[WORK TO COMPLETE] Where the word "margin" shows up in the entries below, please copy the whole line.

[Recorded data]

= = =

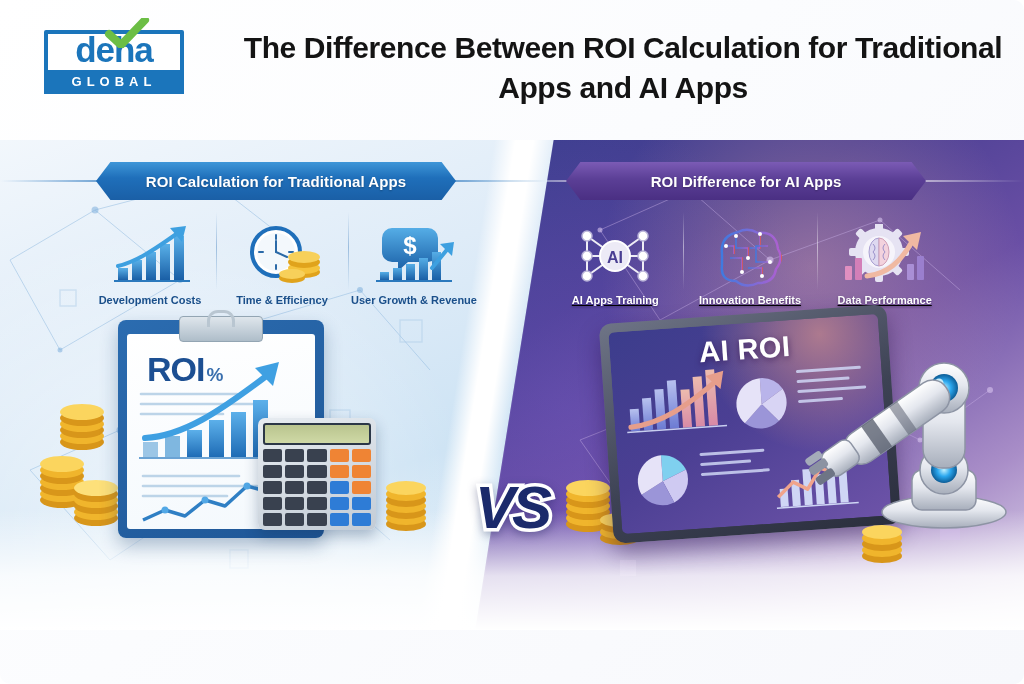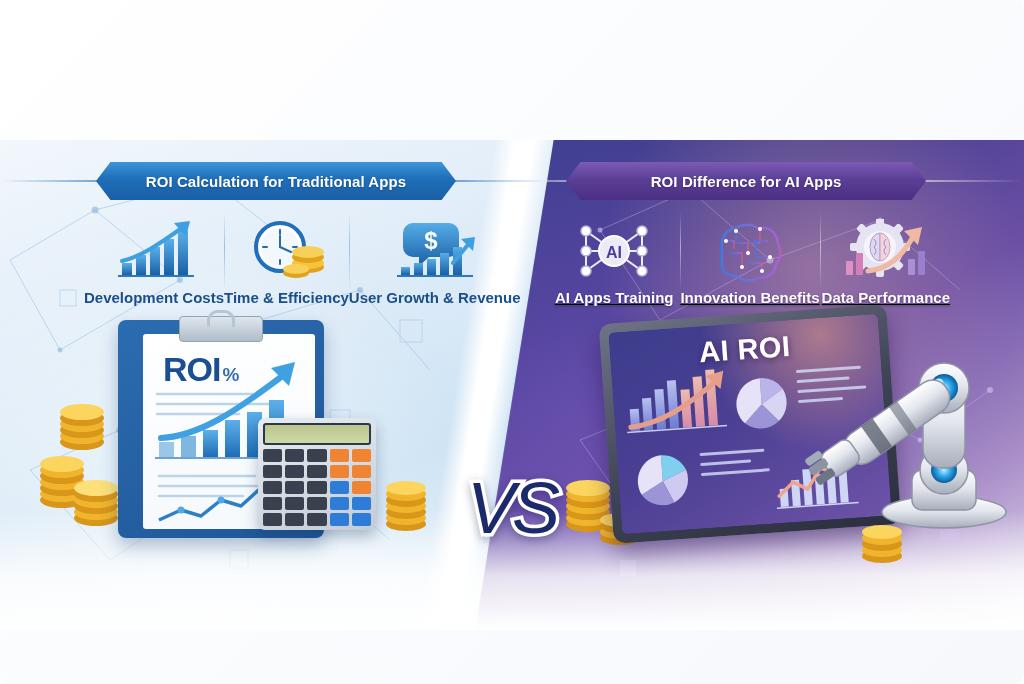--- a/index.html
+++ b/index.html
@@ -207,6 +207,21 @@
 
 <div class="page">
 
+  <div class="header">
+
+    <div class="logo">
+      <div class="logo-box"></div>
+      <div class="logo-word">deha</div>
+      <div class="logo-bar">
+        <span>GLOBAL</span>
+      </div>
+      <svg class="logo-check" viewBox="0 0 46 30">
+        <path d="M5 16 L17 27 L41 2" fill="none" stroke="#6cbe45" stroke-width="8" stroke-linecap="round" stroke-linejoin="round"></path>
+      </svg>
+    </div>
+
+    <div class="title">The Difference Between ROI Calculation for Traditional Apps and AI Apps</div>
+  </div>
 
   <div class="panels">
 

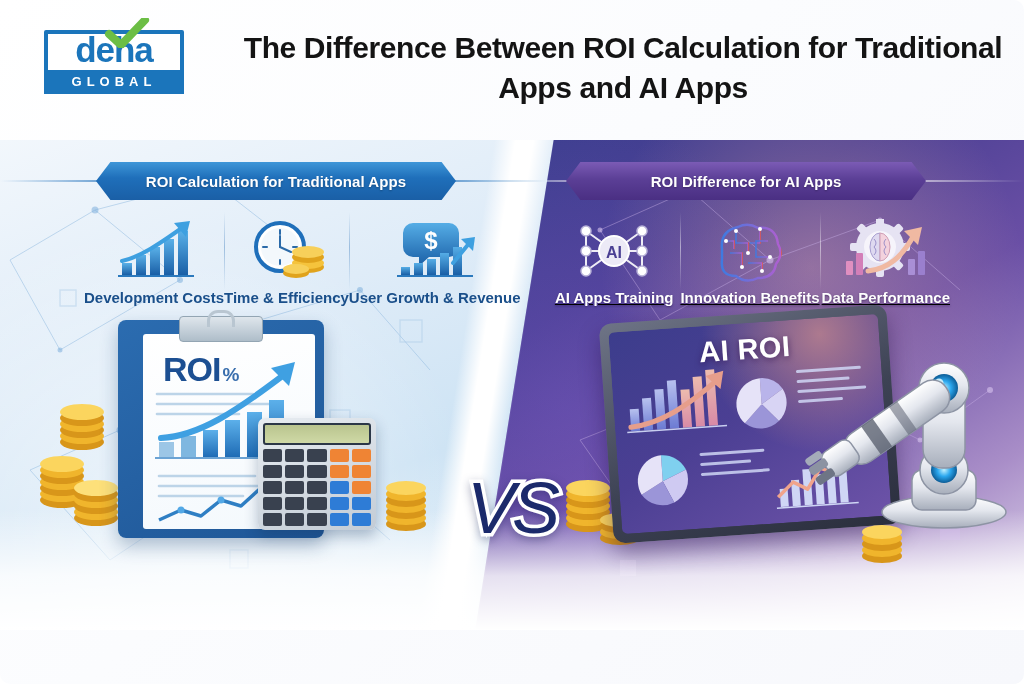--- a/index.html
+++ b/index.html
@@ -121,7 +121,7 @@
     background:linear-gradient(180deg,rgba(255,255,255,0) 0%,rgba(255,255,255,.5) 45%,rgba(255,255,255,0) 100%);
   }
   .icon-art { width:96px; height:64px; margin-bottom:6px; }
-  .icon-label { font-size:15px; font-weight:700; white-space:nowrap; }
+  .icon-label { font-size:11px; font-weight:700; white-space:nowrap; }
   .icon-row-left  .icon-label { color:#1a4f8a; }
   .icon-row-right .icon-label { color:#ffffff; text-shadow:0 1px 2px rgba(30,10,60,.5); }
 

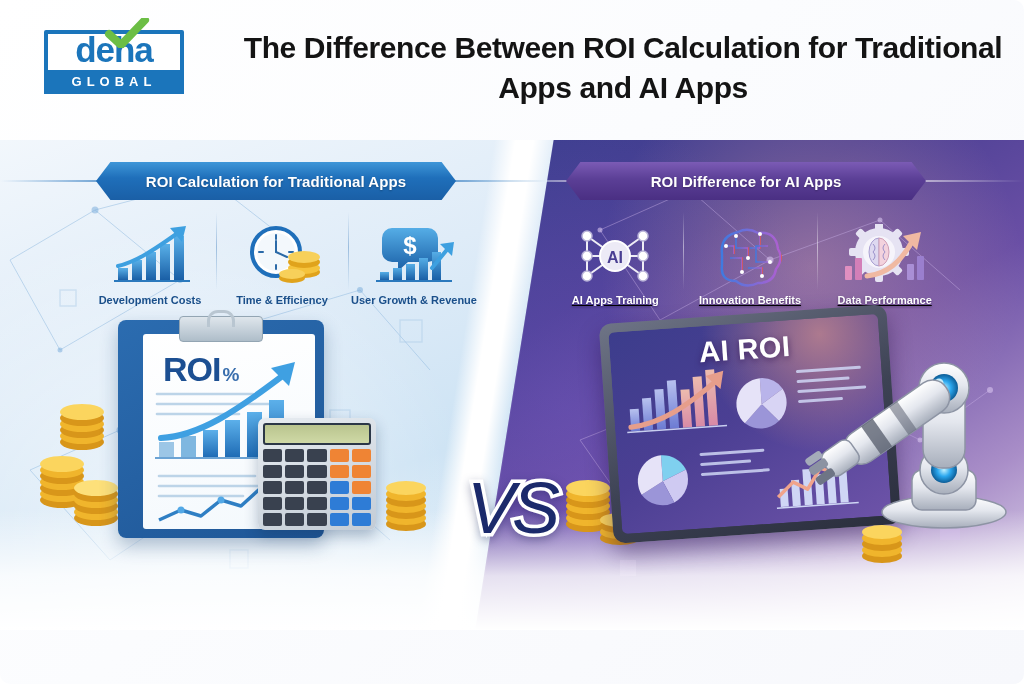--- a/index.html
+++ b/index.html
@@ -143,7 +143,7 @@
   }
   .clip-page {
     position:absolute; left:9px; top:14px; right:9px; bottom:9px;
-    background:linear-gradient(170deg,#ffffff 0%,#f4f9fd 100%); border-radius:3px;margin-left:16px;
+    background:linear-gradient(170deg,#ffffff 0%,#f4f9fd 100%); border-radius:3px;
   }
   .clip-clamp {
     position:absolute; left:50%; top:-4px; transform:translateX(-50%);

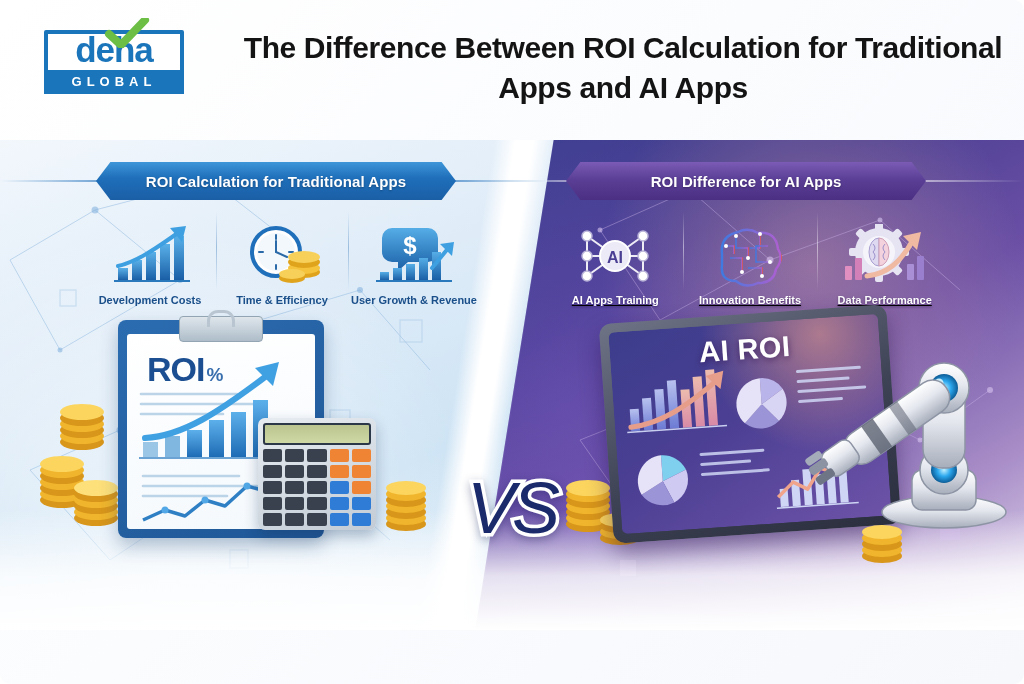--- a/index.html
+++ b/index.html
@@ -128,7 +128,7 @@
   
   .vs {
     position:absolute; left:447px; top:325px; width:130px; height:86px; z-index:20;
-    font-size:72px; font-weight:400; font-style:italic; color:#1b2a6b;
+    font-size:60px; font-weight:700; font-style:italic; color:#1b2a6b;
     line-height:86px; text-align:center; letter-spacing:-3px;
     -webkit-text-stroke:7px #ffffff; paint-order:stroke fill;
     filter:drop-shadow(0 3px 5px rgba(20,30,80,.35));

= = =

[RESPONSE]
   .icon-art { width:96px; height:64px; margin-bottom:6px; }
-    background:linear-gradient(170deg,#ffffff 0%,#f4f9fd 100%); border-radius:3px;margin-left:16px;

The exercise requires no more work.